I cannot imagine having any trouble carrying everything I would need for a long bike ride, hike or other outdoor adventure in this pack. It will easily hold tools, food, phone, keys, sunscreen, even some compact clothing. I have been able to use the pack to successfully carry a change of clothes, shoes and tools for a bike commute to work. However, the pack would not be large enough if you needed to carry a sweater or books, too, and it is certainly not the bag for a laptop.

I have been pleasantly surprised by the comfort of the pack. It has padded shoulder straps, padding on the back and clip straps at the hips and chest. I consider these straps an absolute requirement for the comfort of carrying around a heavy pack for several hours. If I can’t distribute much of the weight onto my hips, forget it. The straps are also highly adjustable, so I’ve had no problem positioning the pack comfortably for different loads and activities.

For both mountain and road biking, walking and motorcycling, the pack has been very comfortable. I really forget that it’s there until I want to take a drink from it, at which point, I just grab the tube and put it to my mouth. If anything, the tube is a little long, but I’ve been able to just tuck it under the shoulder strap to keep it from flopping around.

For running, I found that the water in the pack sloshes back and forth with each step. Wearing the pack as close to my body as possible - without restricting breathing, of course – stopped the pack from moving around much as I ran. However, the shoulder straps did rub on my bare neck. This was not a problem on the bike and could be solved for running by wearing a sleeved shirt instead of a tank top. However, if you are sensitive to chaffing, I would probably not recommend this pack for running.
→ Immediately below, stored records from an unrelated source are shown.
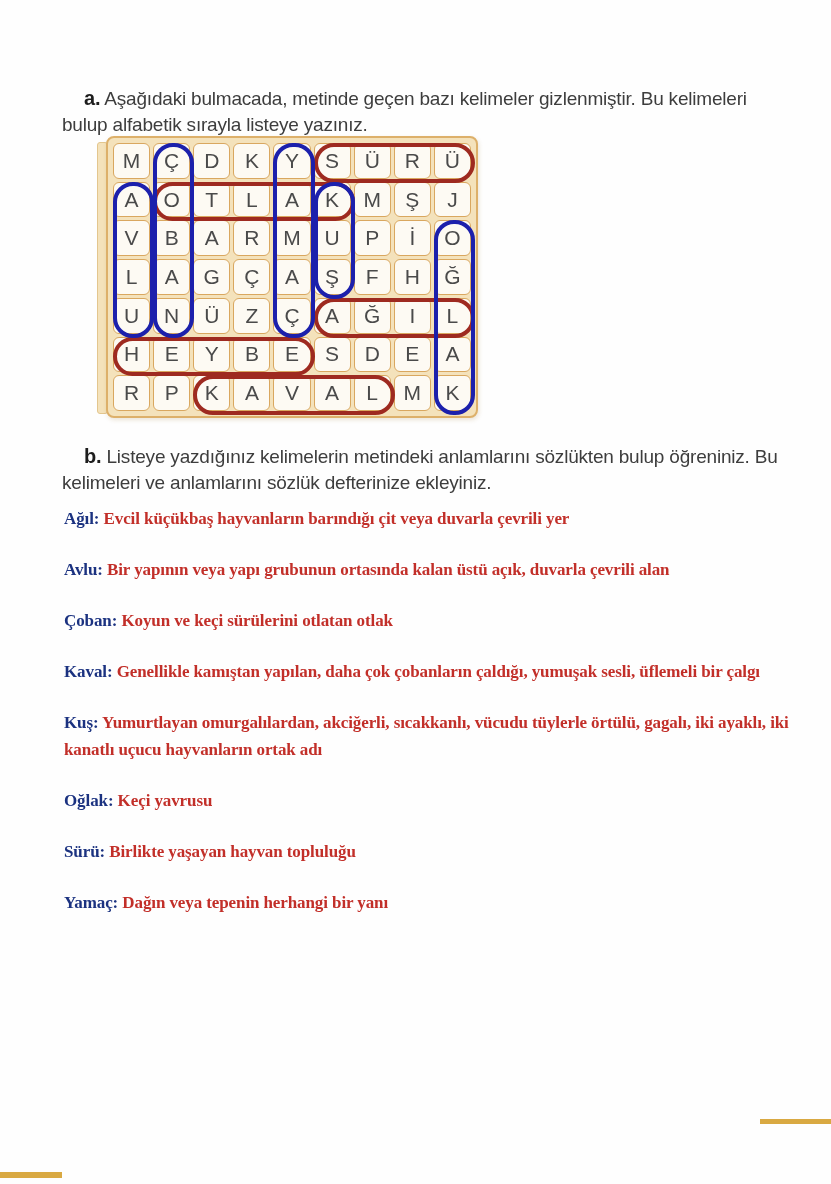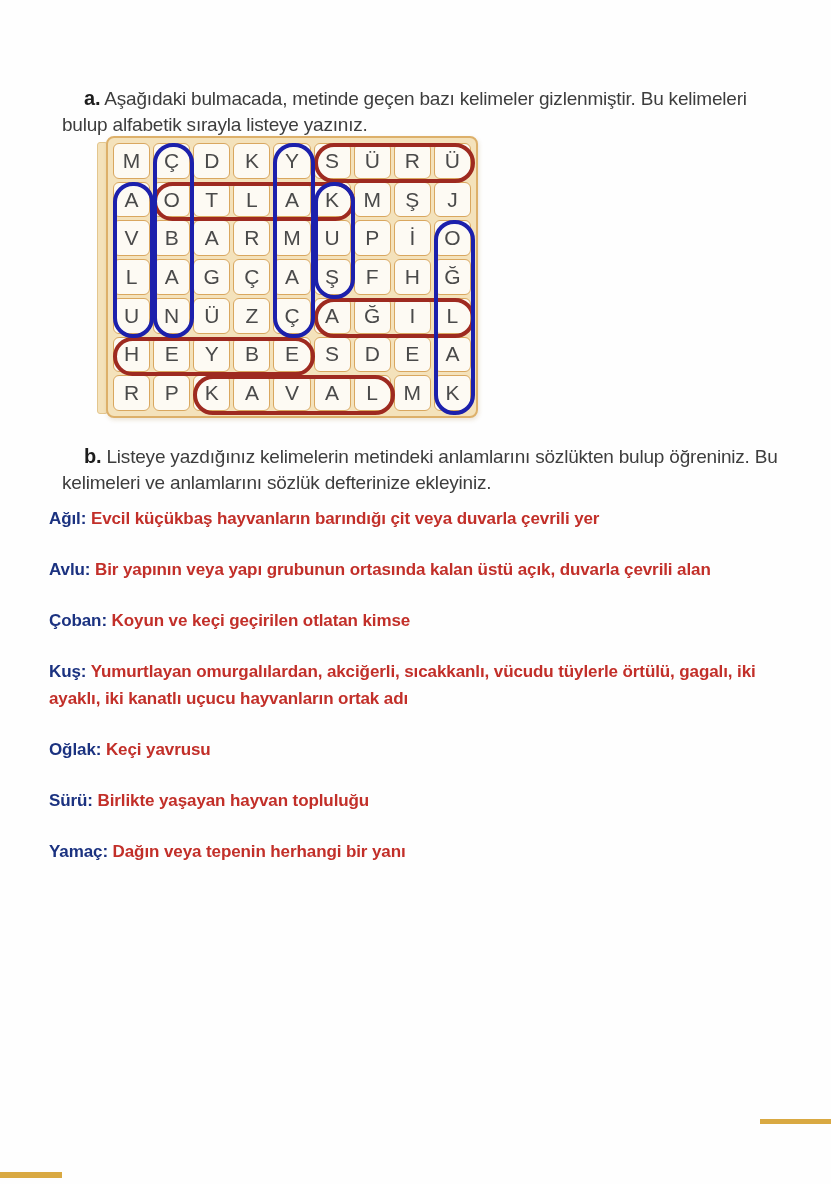"Ağıl: Evcil küçükbaş hayvanların" .defs { font-family: none -> Liberation Serif, serif; left: 49px -> 64px }
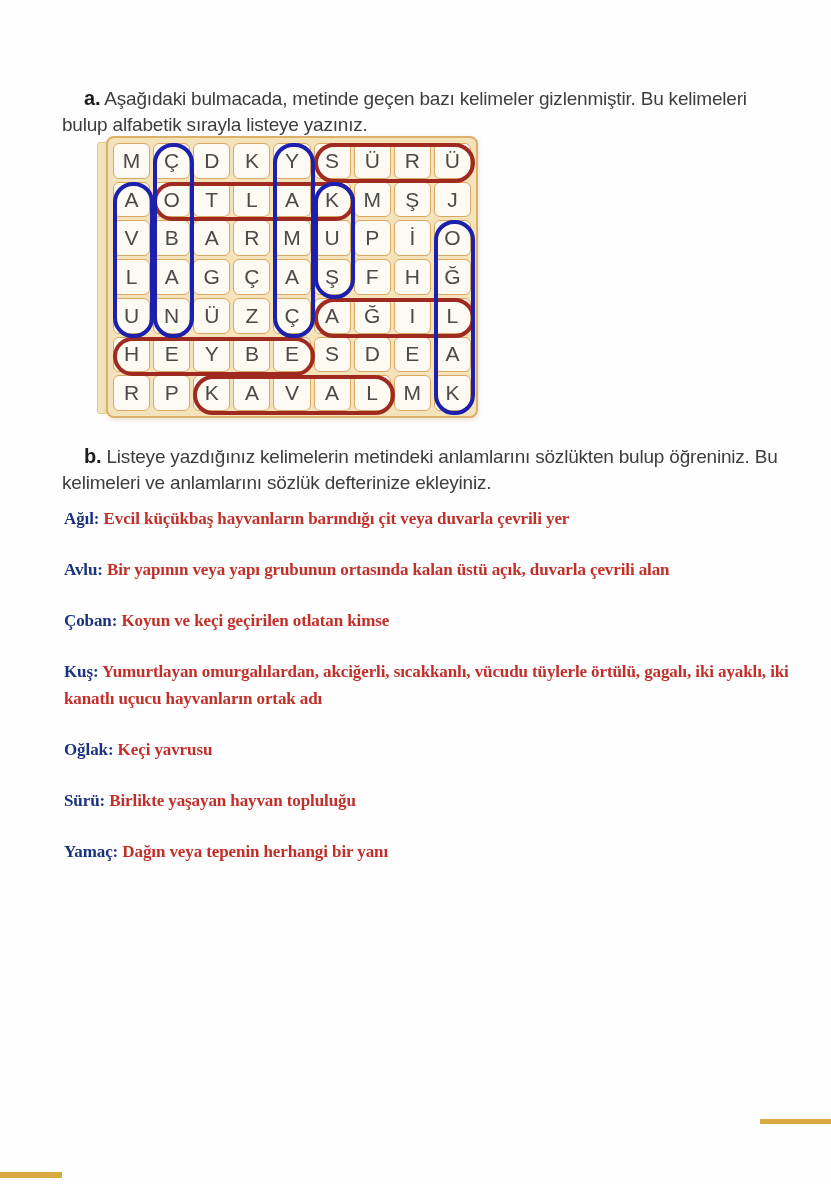"Koyun ve keçi geçirilen otlatan" span.deftext { text: geçirilen otlatan kimse -> sürülerini otlatan otlak }
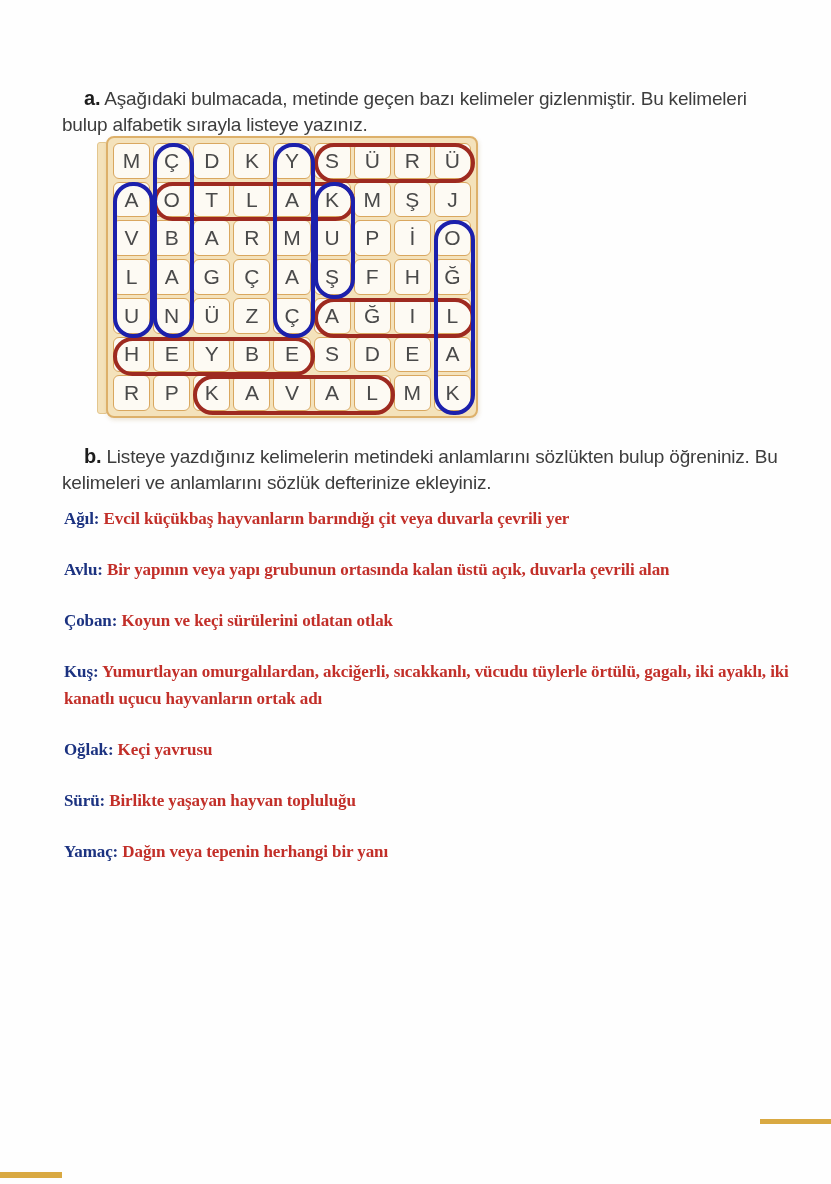"Kaval: Genellikle kamıştan yapılan, daha" p.def { html: none -> <p><span>Kaval:</span><span> Genellikle kamıştan yapılan, daha çok çobanların çaldığı, yumuşak sesli, üflemeli bir çalgı</span></p> }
The bladder has a standard design with a large-mouthed, screw cover opening that is easy to fill with liquid and even ice, which is a plus because the water does warm up when you wear the pack in the hot sun. (I would guess that it would also freeze in cold weather conditions.) The tube is generously long and can be fed through a guide on either shoulder strap. There is a loop of Velcro on either side of the bladder compartment to hold the tube in place. The bite valve is easy to lock and unlock by pulling it out or pushing it back down on the tube. The bite valve itself was a little stiff to bite at first, but it softened up after only a couple uses and is now easy to draw water from.

The bladder does give a minor plastic-y flavor to water, but I’ve easily covered that up with a little sports drink or lemon juice. The plastic taste is so subtle that I think it will dissipate over time.

The biggest downside I see to the pack so far is the lack of hooks or clips to hold the top of the bladder in place. As it is, the bladder slides down in the compartment as it empties. This has not actually been a problem; water still flows freely out of the tube. But if it became a concern, it would be easy to use a couple of loose leaf binder rings to attach the corners of the bladder, which have holes molded right into them, to the Velcro loops in the top of the bladder compartment.

The pack looks attractive and modern. The color is not gaudy and there are no extraneous logos, tags or patterns. There is one reflective strip on the back of the pack that is about half an inch wide and six inches long. I wouldn’t stake my life on it as a safety feature (when riding in the dark, always use lights on your bike), but it does offer a little extra visibility – even in the day time.

The construction and materials of the pack look to be of decent quality and durability. Obviously after only a few uses, I cannot speak to the longevity of this pack, but I have no reason to believe that it won’t last for a long time.

I also did not test out the water resistance of the pack. It does not claim any waterproof qualities, so I would not expect more from it than a standard backpack.

Overall, I am quite impressed by this hydration pack and would definitely recommend it to others.